Kim continues to admit that his economic policies have gone wrong. In his recent remarks, Kim made it clear that solving North Korea’s economic problems would be possible only after “breaking with current wrong ideological viewpoint, irresponsible working attitude, incompetence and obsolete working manner.” North Korea has always remained a staunch Communist nation, and Kim’s rule isn’t any exception. His remarks, however, suggest clear intent to break away from traditional Communism.
The reality of the need to change economic policy hasn’t suddenly dawned upon Kim. North Korea’s belligerent attitude and overdependence on China has made Pyongyang highly isolated. The US and other Western powers have debilitated the North Korean economy with sanctions. And then, the pandemic has made North Korea even more isolated.
What Kim has also realised is that with the pandemic, China can no longer sustain the North Korean economy. The Chinese government is finding it hard to sustain even China’s economic growth, leave alone handling North Korea’s problems. In fact, China-North Korea trade slid dramatically last year, which must have convinced North Korea’s Supreme Leader to reshape his economic and foreign policy.
It is in this context that Kim has spoken about international sanctions and the Coronavirus Pandemic, reducing the North Korean government’s ability to improve people’s lives. In fact, under his new five-year plan, Kim is looking to revive the North Korean economy by expanding almost every single industry- metals, chemical production, coal mining, tourism, modernised railways and public transit.
But at the end of the day, the key takeaway from Kim’s remarks this weekend are breaking away from “current wrong ideological viewpoint.” This ought to be interpreted as a desire to open up the North economy. North Korea had shifted away from being a fully centralised system in the 1990s itself and businesses sprung up as the purely State-owned system collapsed.
Yet, it isn’t as if North Korea’s private sector has boobed. After all, Pyongyang remains a purely Communist dispensation. Kim’s repeated admissions about pursuing a wrong economic policy however suggest that he is ready to let private enterprise pull his country out of the economic crisis that it finds itself in.

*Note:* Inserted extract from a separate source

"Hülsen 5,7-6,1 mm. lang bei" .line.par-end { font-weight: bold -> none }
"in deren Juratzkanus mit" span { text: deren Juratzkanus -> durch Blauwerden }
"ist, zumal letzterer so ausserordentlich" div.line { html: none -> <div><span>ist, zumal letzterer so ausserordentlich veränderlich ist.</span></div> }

On the other hand, the North Korean government would never want to lose fundamental State control over its economy. Therefore, Kim also said, “The important tasks… is to restore the state’s leading role and control in the overall commerce service activities and preserve the nature of socialist commerce serving the people.”
The world is changing and North Korea’s Supreme Leader Kim Jong Un seems to be keeping pace with the changing times by thinking of ideological reorientation.